§ **Task objective**: A single number is required: the count of lines in the following entries that include the word "radius".

Top of Dataset records

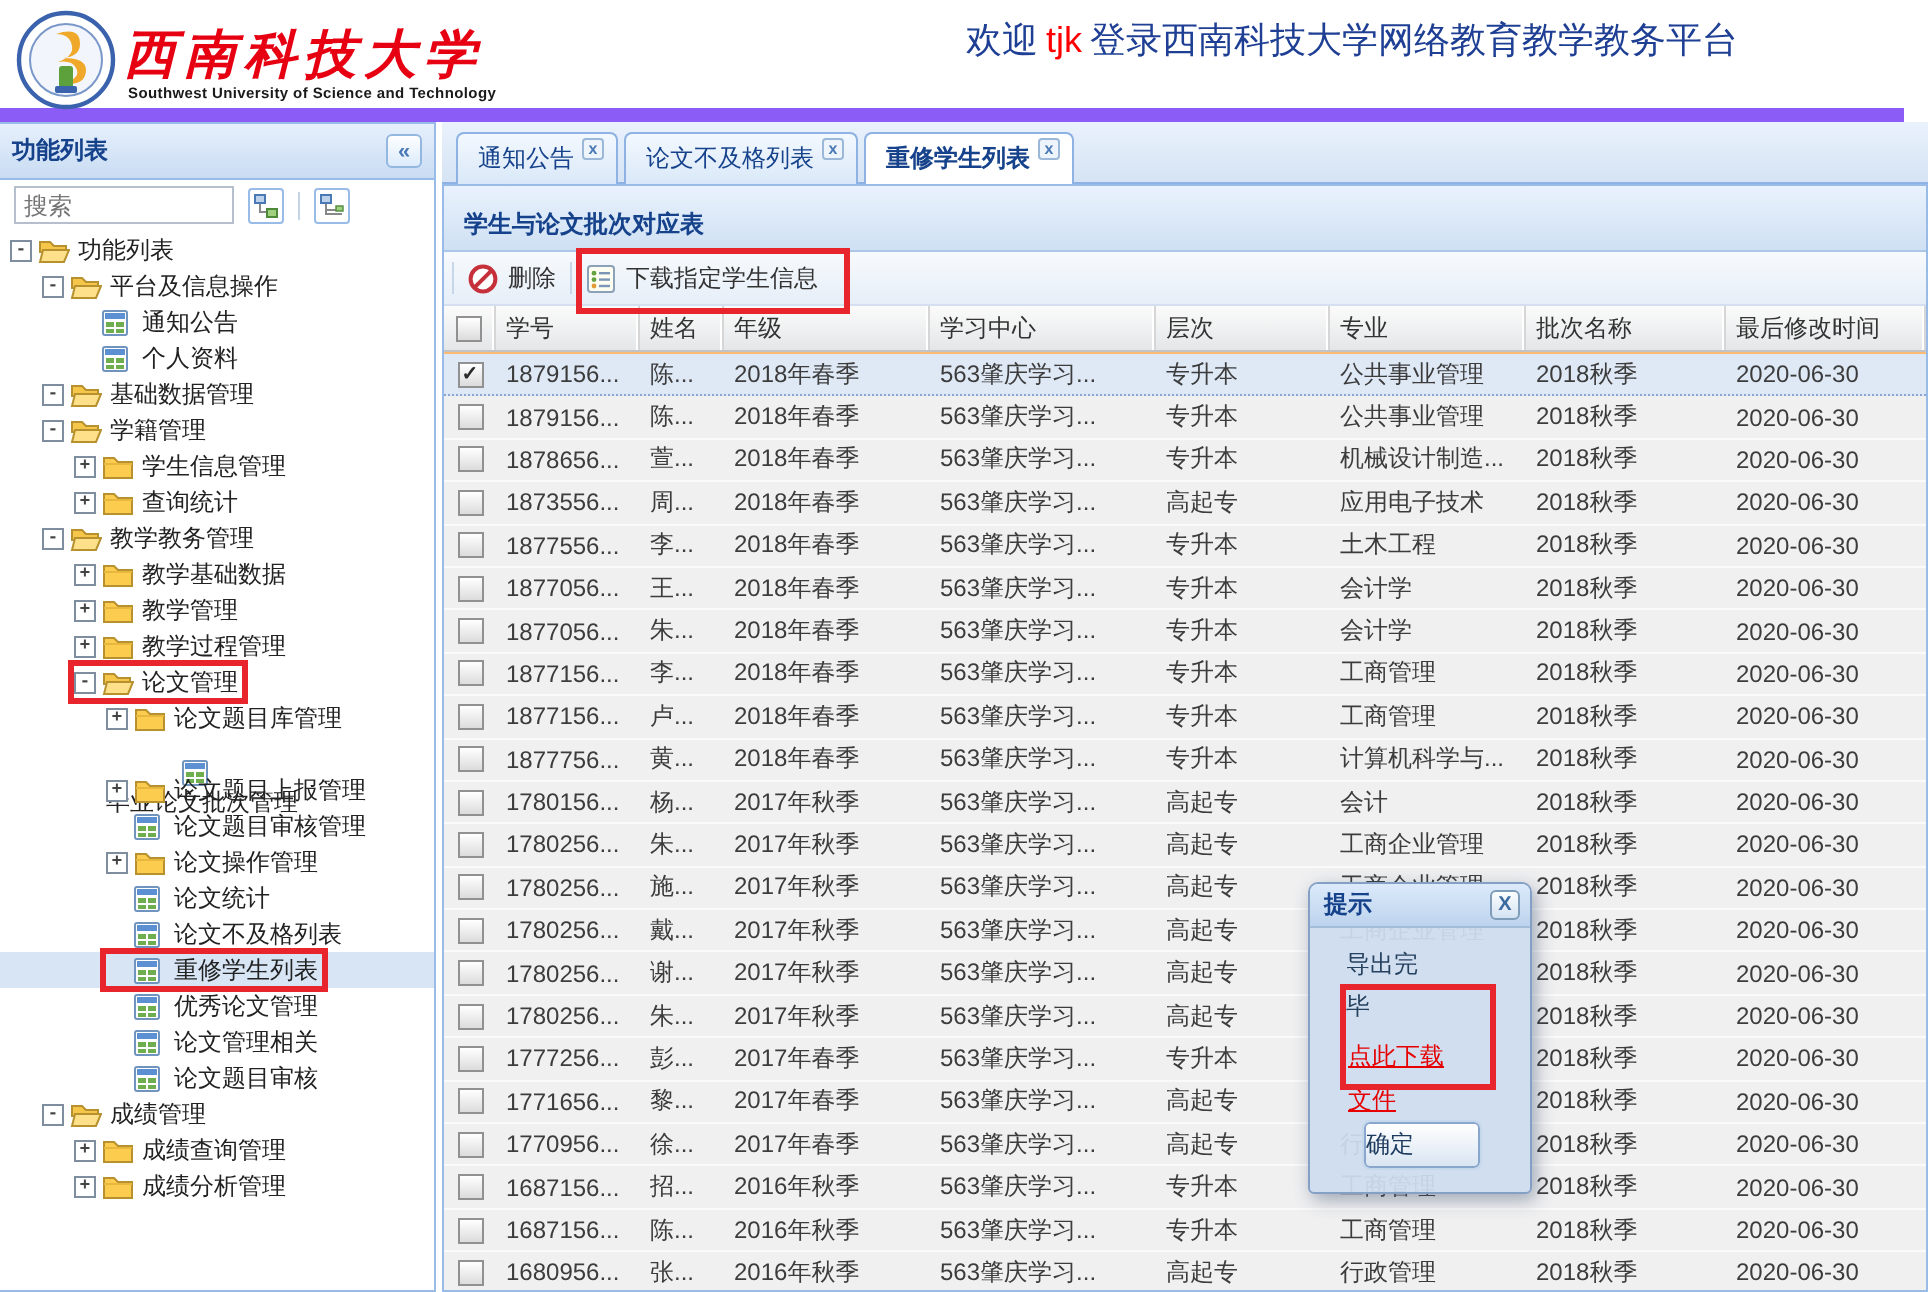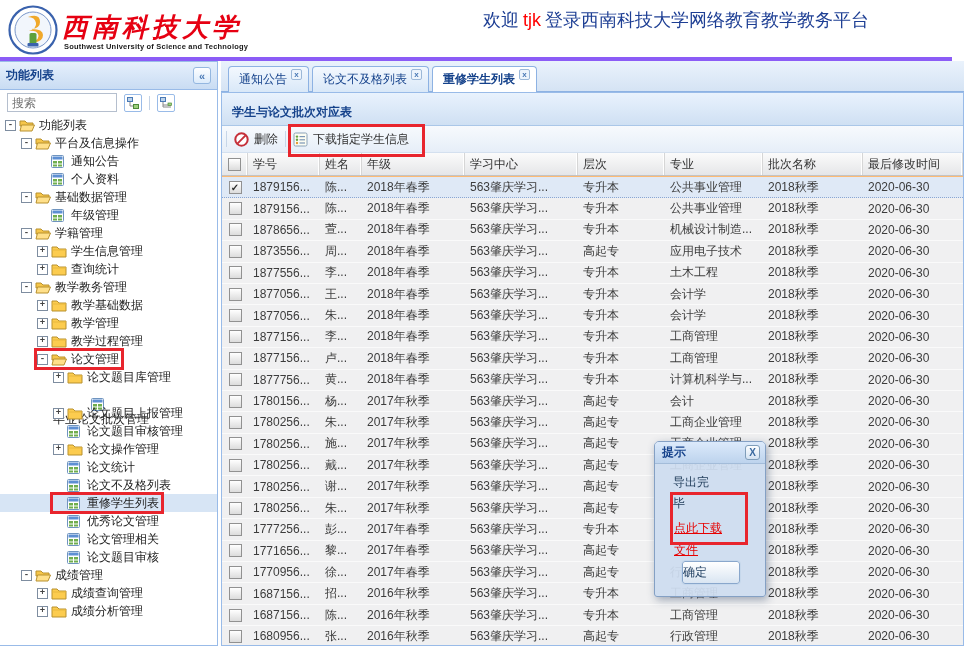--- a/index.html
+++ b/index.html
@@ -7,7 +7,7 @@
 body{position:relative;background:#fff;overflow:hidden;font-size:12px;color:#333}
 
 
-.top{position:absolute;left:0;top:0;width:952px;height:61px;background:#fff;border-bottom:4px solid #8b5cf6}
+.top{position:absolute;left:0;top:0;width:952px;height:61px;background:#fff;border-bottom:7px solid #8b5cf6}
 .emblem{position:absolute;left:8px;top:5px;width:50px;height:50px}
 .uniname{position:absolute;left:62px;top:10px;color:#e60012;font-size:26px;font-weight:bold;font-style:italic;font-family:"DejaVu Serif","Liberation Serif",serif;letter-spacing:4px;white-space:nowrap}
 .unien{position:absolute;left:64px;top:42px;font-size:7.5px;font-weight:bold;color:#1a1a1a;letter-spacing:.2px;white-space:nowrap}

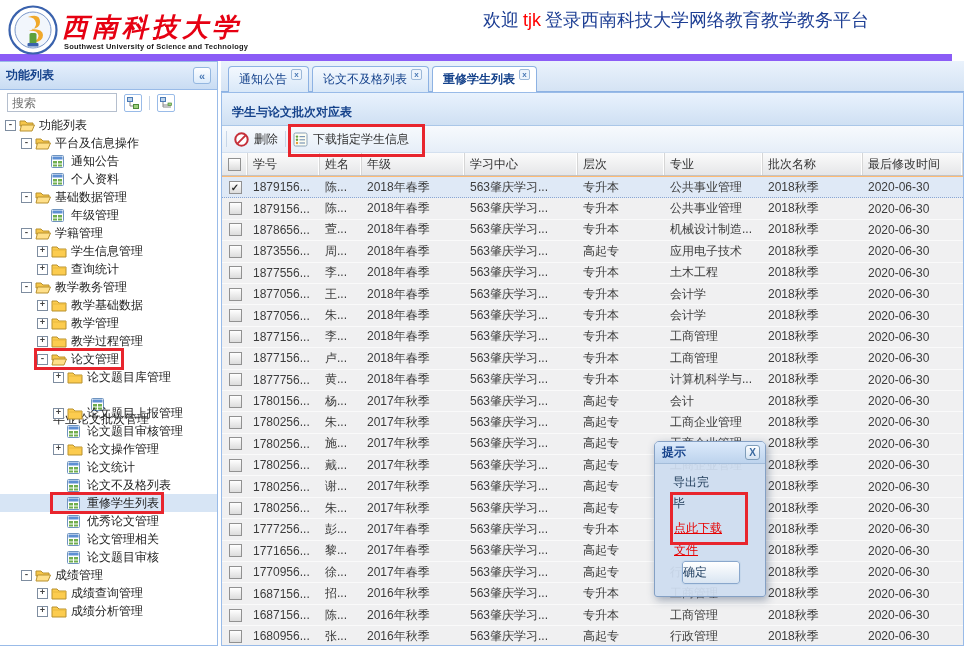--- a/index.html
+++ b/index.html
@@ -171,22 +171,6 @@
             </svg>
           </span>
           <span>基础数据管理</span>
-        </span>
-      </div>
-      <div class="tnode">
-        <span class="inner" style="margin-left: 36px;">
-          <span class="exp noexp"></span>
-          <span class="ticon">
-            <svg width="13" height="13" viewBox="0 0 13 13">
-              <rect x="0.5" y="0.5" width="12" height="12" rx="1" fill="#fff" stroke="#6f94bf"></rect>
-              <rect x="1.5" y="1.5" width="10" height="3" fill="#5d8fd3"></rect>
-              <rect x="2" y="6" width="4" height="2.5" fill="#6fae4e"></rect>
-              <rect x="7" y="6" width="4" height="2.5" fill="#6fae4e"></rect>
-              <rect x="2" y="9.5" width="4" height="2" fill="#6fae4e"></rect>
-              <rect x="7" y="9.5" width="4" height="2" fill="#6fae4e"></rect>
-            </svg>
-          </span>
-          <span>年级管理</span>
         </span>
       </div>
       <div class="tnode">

Bottom of Dataset records
Top of Dataset records

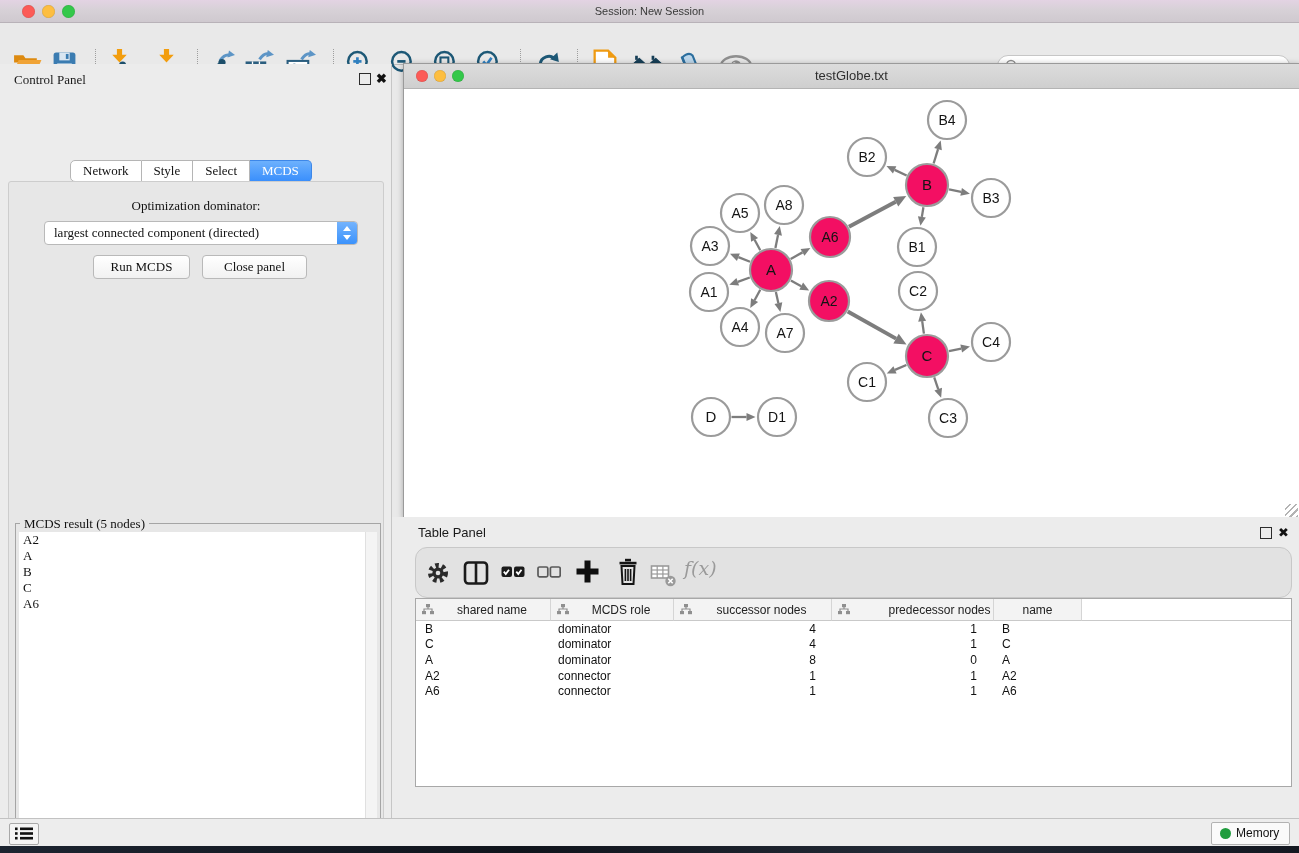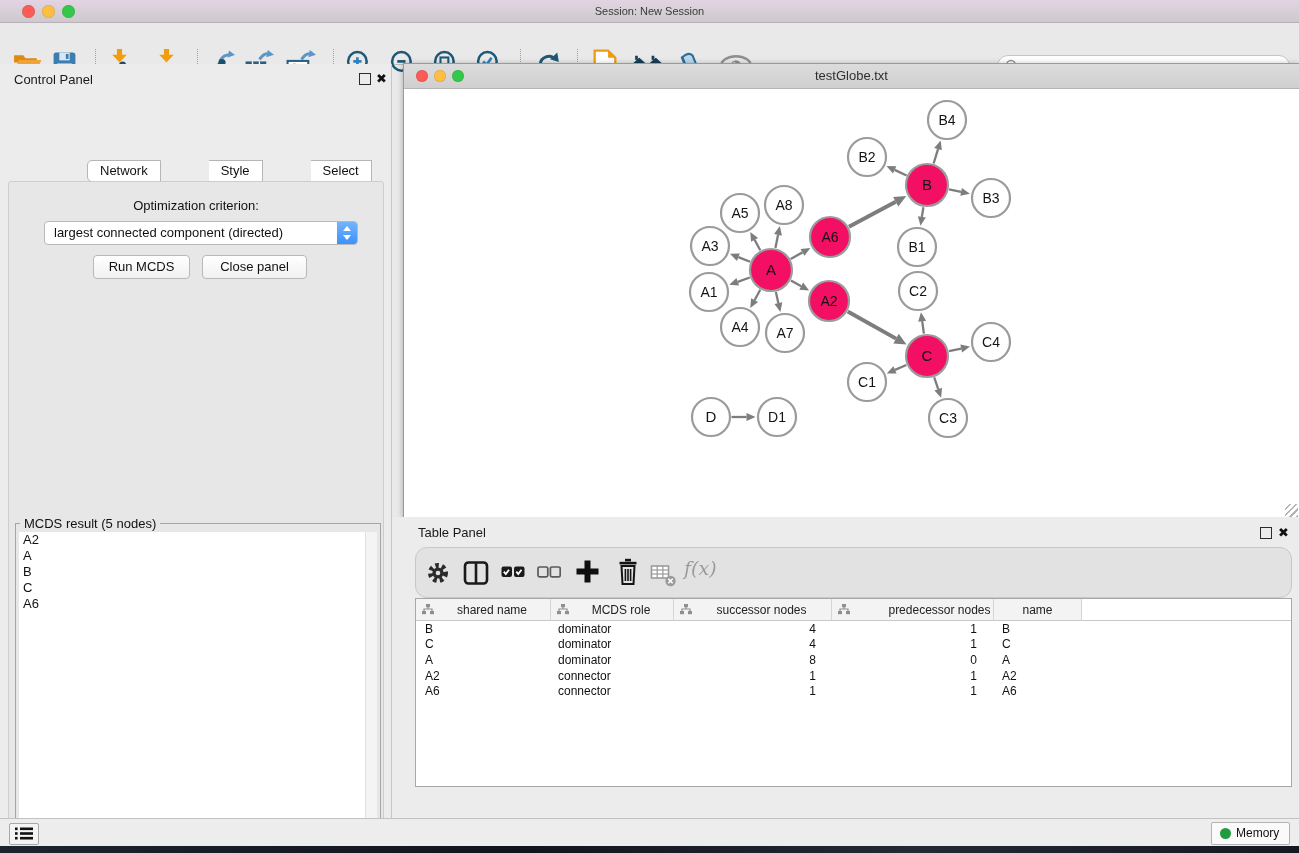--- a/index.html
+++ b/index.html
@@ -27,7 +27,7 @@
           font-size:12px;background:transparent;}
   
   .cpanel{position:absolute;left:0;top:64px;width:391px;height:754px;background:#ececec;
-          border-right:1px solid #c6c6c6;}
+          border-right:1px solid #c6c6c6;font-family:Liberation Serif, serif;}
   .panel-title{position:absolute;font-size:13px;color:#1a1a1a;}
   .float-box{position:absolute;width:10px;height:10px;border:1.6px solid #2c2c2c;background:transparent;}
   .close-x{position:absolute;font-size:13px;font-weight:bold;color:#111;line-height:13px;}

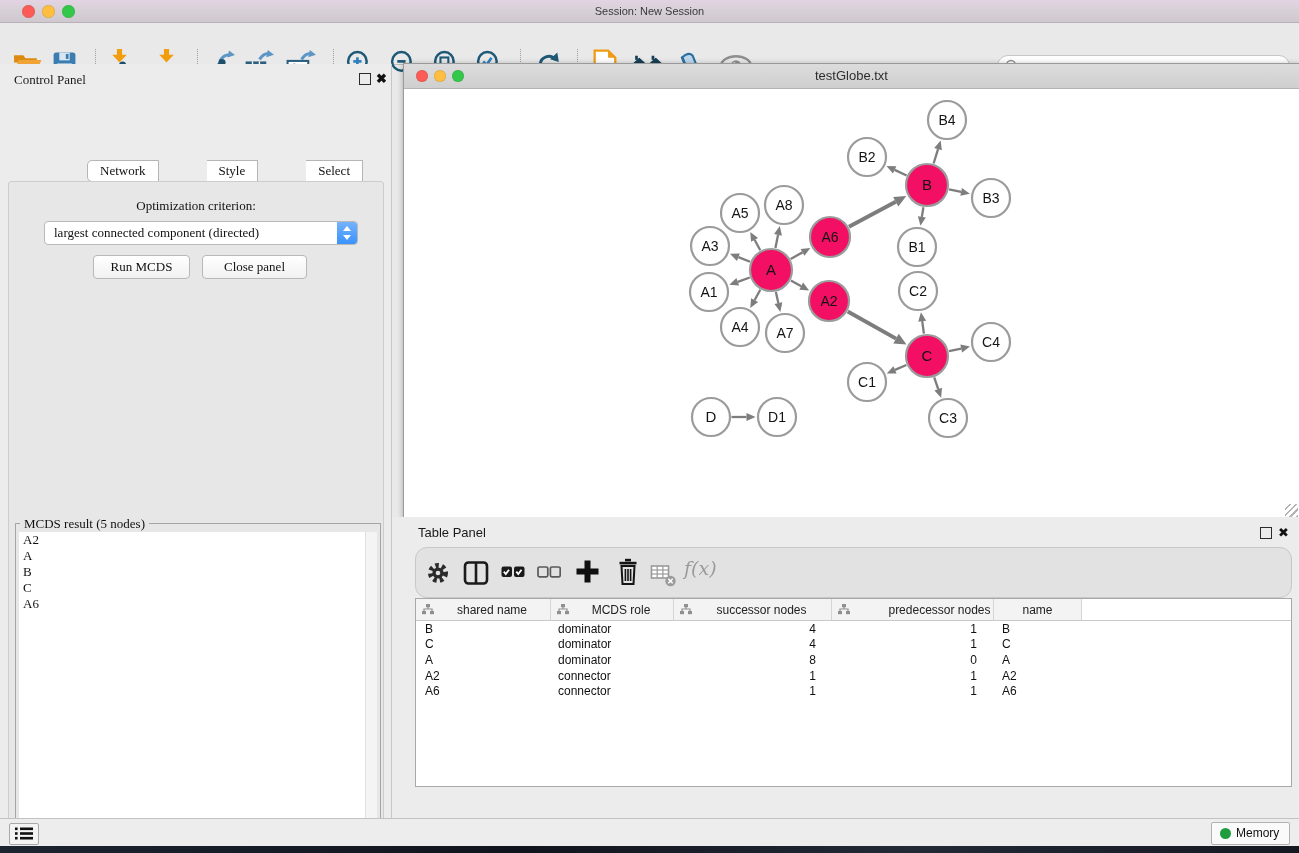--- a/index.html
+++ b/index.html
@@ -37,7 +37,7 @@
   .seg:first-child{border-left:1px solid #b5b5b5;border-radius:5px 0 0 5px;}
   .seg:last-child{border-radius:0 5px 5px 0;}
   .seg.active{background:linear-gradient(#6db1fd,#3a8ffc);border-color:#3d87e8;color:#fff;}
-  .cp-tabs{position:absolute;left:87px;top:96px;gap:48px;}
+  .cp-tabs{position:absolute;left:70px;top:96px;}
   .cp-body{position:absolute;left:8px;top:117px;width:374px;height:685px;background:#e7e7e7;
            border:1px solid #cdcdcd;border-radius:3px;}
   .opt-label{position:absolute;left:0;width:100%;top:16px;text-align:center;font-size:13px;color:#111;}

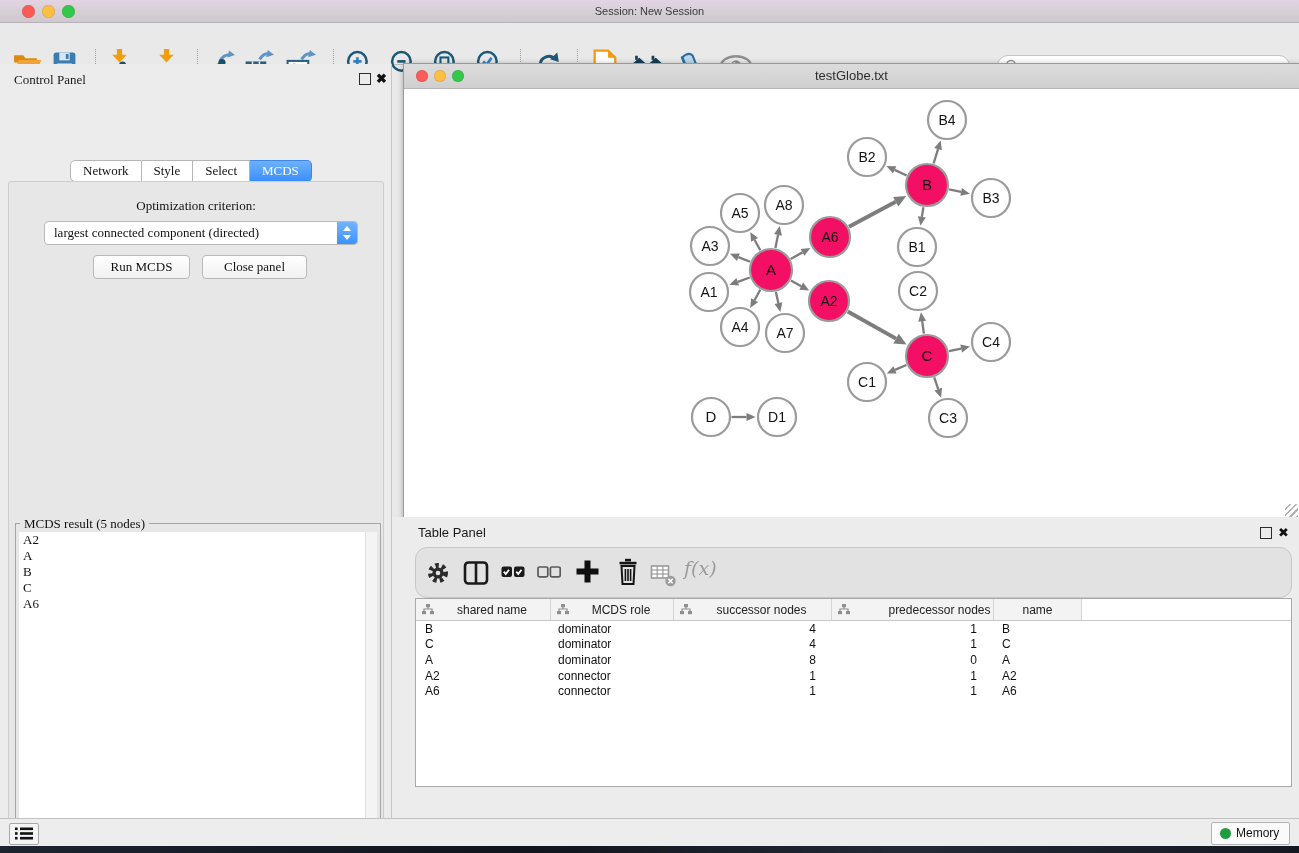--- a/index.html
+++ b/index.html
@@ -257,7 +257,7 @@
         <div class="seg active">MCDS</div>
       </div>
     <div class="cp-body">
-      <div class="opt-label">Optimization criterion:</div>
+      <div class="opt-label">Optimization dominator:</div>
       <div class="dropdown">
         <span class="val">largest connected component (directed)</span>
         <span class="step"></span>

Bottom of Dataset records

§ **Answer below**: 3